Change detection outputs
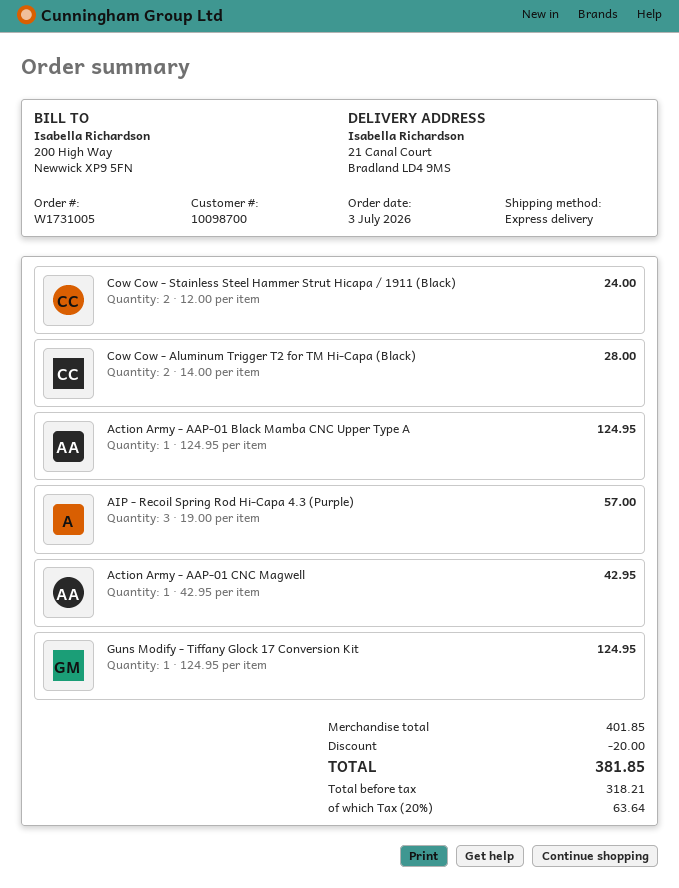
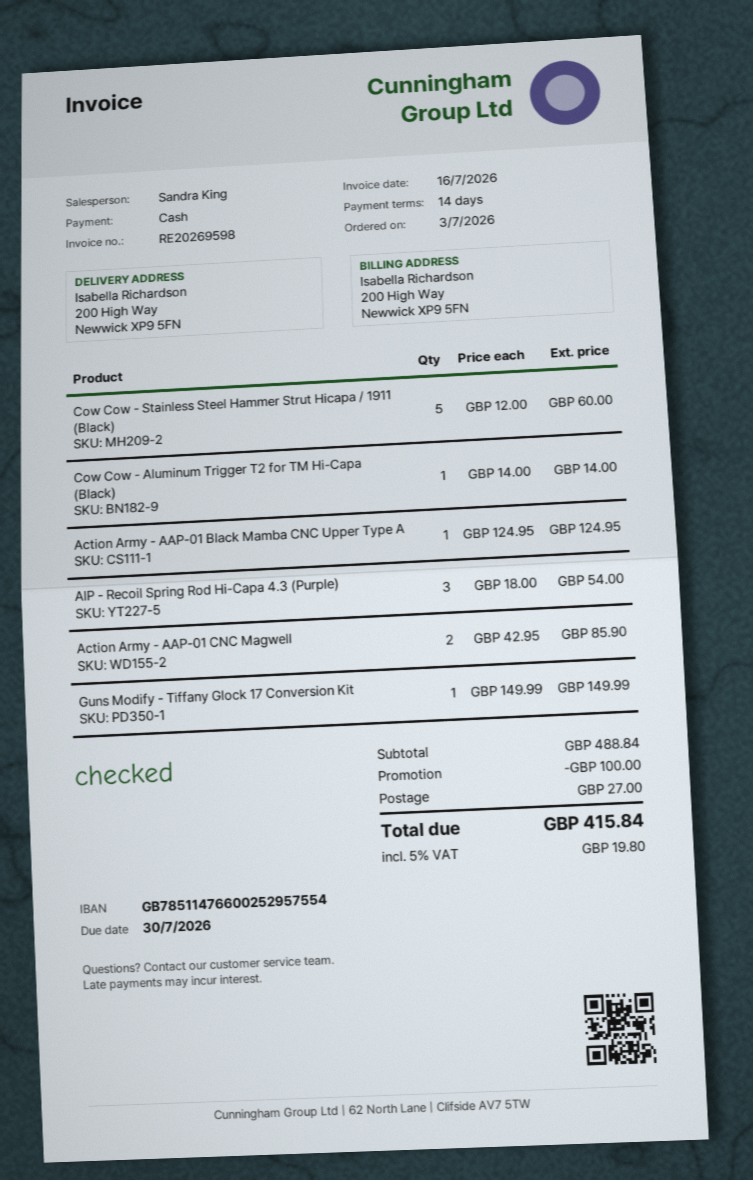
ship to: 21 Canal Court, Bradland LD4 9MS -> 200 High Way, Newwick XP9 5FN
Cow Cow - Stainless Steel Hammer Strut Hicapa / 1911 (Black): 2 x 12.00 = 24.00 -> 5 x 12.00 = 60.00
Cow Cow - Aluminum Trigger T2 for TM Hi-Capa (Black): 2 x 14.00 = 28.00 -> 1 x 14.00 = 14.00
AIP - Recoil Spring Rod Hi-Capa 4.3 (Purple): 3 x 19.00 = 57.00 -> 3 x 18.00 = 54.00
Action Army - AAP-01 CNC Magwell: 1 x 42.95 = 42.95 -> 2 x 42.95 = 85.90
Guns Modify - Tiffany Glock 17 Conversion Kit: 1 x 124.95 = 124.95 -> 1 x 149.99 = 149.99
subtotal: 401.85 -> 488.84
discount: 20.00 -> 100.00
shipping: none -> 27.00
tax: 20% = 63.64 -> 5% = 19.80
total: 381.85 -> 415.84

PROBLEM DETAILS:
Starting with the line that contains "Cow Cow - Aluminum", print every line through the end of the entries above exactly as written, both boundary lines included, and nothing else.

SOLVED EXERCISE:
Cow Cow - Aluminum Trigger T2 for TM Hi-Capa (Black): 2 x 14.00 = 28.00 -> 1 x 14.00 = 14.00
AIP - Recoil Spring Rod Hi-Capa 4.3 (Purple): 3 x 19.00 = 57.00 -> 3 x 18.00 = 54.00
Action Army - AAP-01 CNC Magwell: 1 x 42.95 = 42.95 -> 2 x 42.95 = 85.90
Guns Modify - Tiffany Glock 17 Conversion Kit: 1 x 124.95 = 124.95 -> 1 x 149.99 = 149.99
subtotal: 401.85 -> 488.84
discount: 20.00 -> 100.00
shipping: none -> 27.00
tax: 20% = 63.64 -> 5% = 19.80
total: 381.85 -> 415.84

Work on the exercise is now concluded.